TESOLと現場の要求

Cantomの略歴

私は日本の学校で英語教師を8年程やっていた経験があります。塾講師の経験も含めると、教育業界でのキャリアは10年を越えます。それなりに経験があるいっぱしの教員だったと言えます。

私は英語教師としてのキャリアを始める前に、米国でTESOLのサーティフィケートを取得しています。このTESOLは私が教員としての職を得るのに非常に大きな助けになったことは間違いありません。

しかし教員を始めて明らかになったのは、現場で教員に求められているものが必ずしもTESOLで学んだ内容と直結しないということでした。この現場で求められるものとは、学校・生徒・保護者の期待する進学実績です。ちょっと頭の痛くなる話ですね。

TESOLと現場の実際

私はTESOLのプログラムの中で「生徒の学習者タイプを理解し、英語習得を最適化させる多様なアプローチ法」を学びました。繰り返しになりますが、「英語という言語を習得させること」「現場での英語科のゴール」だとは限らないというところが重要です。(タテマエで生きた英語を身に付けさせよう!とは言っていますけどね。)

TESOLで学んだ教授法を実践しないという選択が、この要求に対するアクションとしては正解となる場面が何度もありました。特にスピーキングは影響が大きかったですね。私の職場では生徒の受験結果を重要視していて、この受験結果が科目としての英語が成功したかのバロメーターでした。(私の周囲の先生方も、前述のタテマエと現実の狭間で苦しんでいましたがw)学校の評判はもちろん、生徒の人生設計に関わる重大事ですから、ごもっともな話ではあります。

学んだ教授法にこだわりすぎてしまうと、生徒が将来に不安を感じてしまい授業が成り立たない可能性も出てきます。

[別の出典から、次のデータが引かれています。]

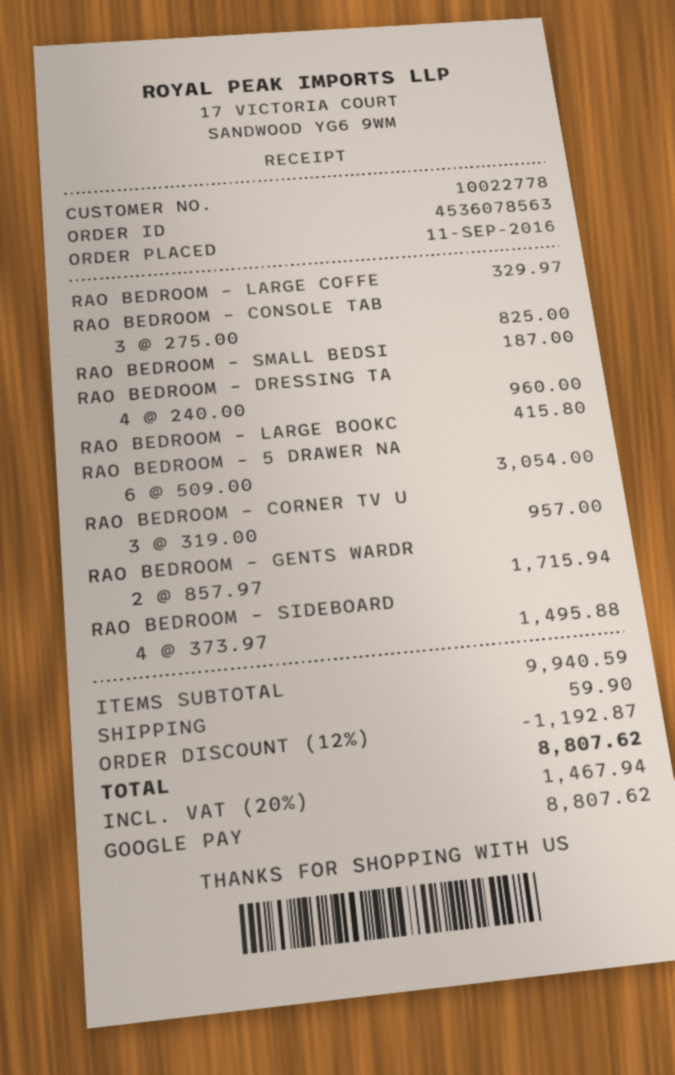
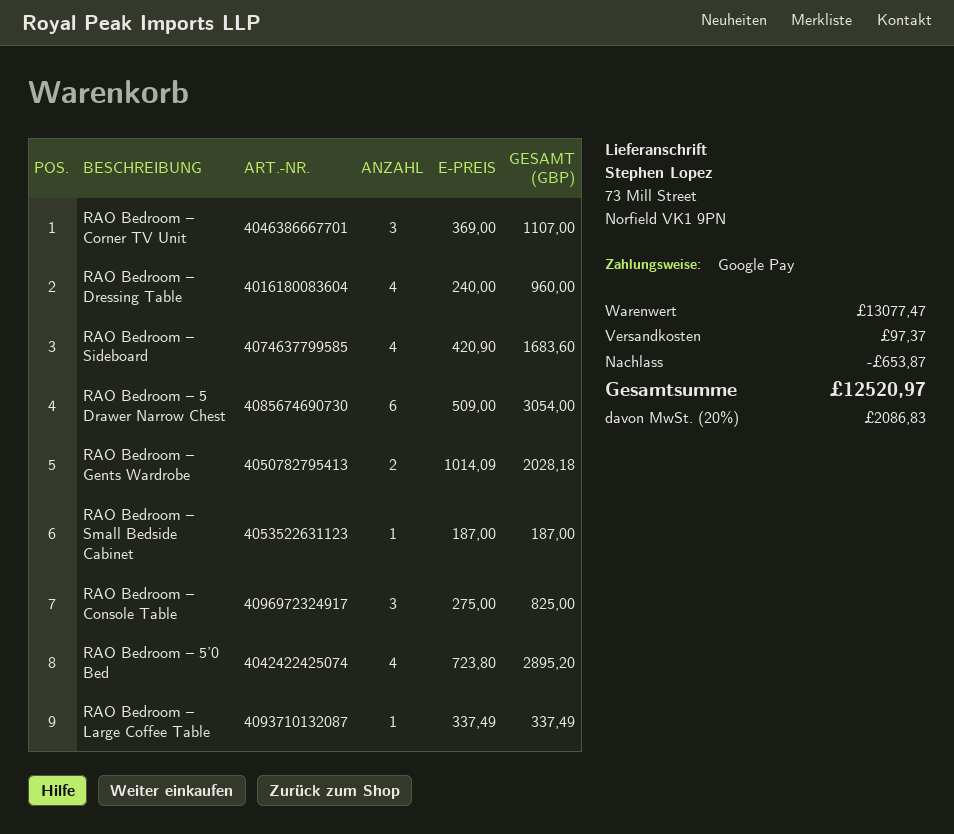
RAO BEDROOM – LARGE COFFE: 1 x 329.97 = 329.97 -> 1 x 337.49 = 337.49
RAO BEDROOM – LARGE BOOKC: 1 x 415.80 = 415.80 -> none
RAO BEDROOM – CORNER TV U: 3 x 319.00 = 957.00 -> 3 x 369.00 = 1107.00
RAO BEDROOM – GENTS WARDR: 2 x 857.97 = 1715.94 -> 2 x 1014.09 = 2028.18
RAO BEDROOM – SIDEBOARD: 4 x 373.97 = 1495.88 -> 4 x 420.90 = 1683.60
RAO Bedroom – 5’0 Bed: none -> 4 x 723.80 = 2895.20
subtotal: 9940.59 -> 13077.47
discount: 1192.87 -> 653.87
shipping: 59.90 -> 97.37
tax: 20% = 1467.94 -> 20% = 2086.83
total: 8807.62 -> 12520.97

( 寿司が食べたいのに厚切りステーキを出されるようなものです! )内職を始める生徒が複数いたら、冷静な分析が必要です。

つまるところ、受験制度が科目指導に与える影響力が日本では大きいということでした。(少なくとも私の職場では)

TESOLはあまり価値がないということ?

全くそんなことはありません。日本の教育現場では要求に合わせた取捨選択が必要だということでした。身に付けたスキルは教員としての土台であり続けました。生徒の学習タイプを分析し、多様なアプローチが使える引き出しの多さに結びつきました。(科目指導以外のところでも役に立っています。)実習生を評価・指導する際に大切な、ブレない基準を形成することにも役立っています。

資格取得者に必要な心構え

自己満足を優先しないことに尽きます。新しいスキルと身に付けると、どうしても実践したくなるものです。「日本の英語教育は遅れている!」と突っ走ってしまうことだってあります。でもそれが生徒の為になっているのか客観的に検証する必要があります。これから先生になる人には、先輩の先生に現場で求められていることを聞いてみてください。

現場のリアルを知ったうえで、生かせるスキルだけを使っていく。これができれば、どこの現場に行っても科目指導は大きな波乱は無いかと思われます。そして環境の変化にも対応ができるハズです。これからTESOLやCELTA等の取得を考えている方の参考になれば幸いです。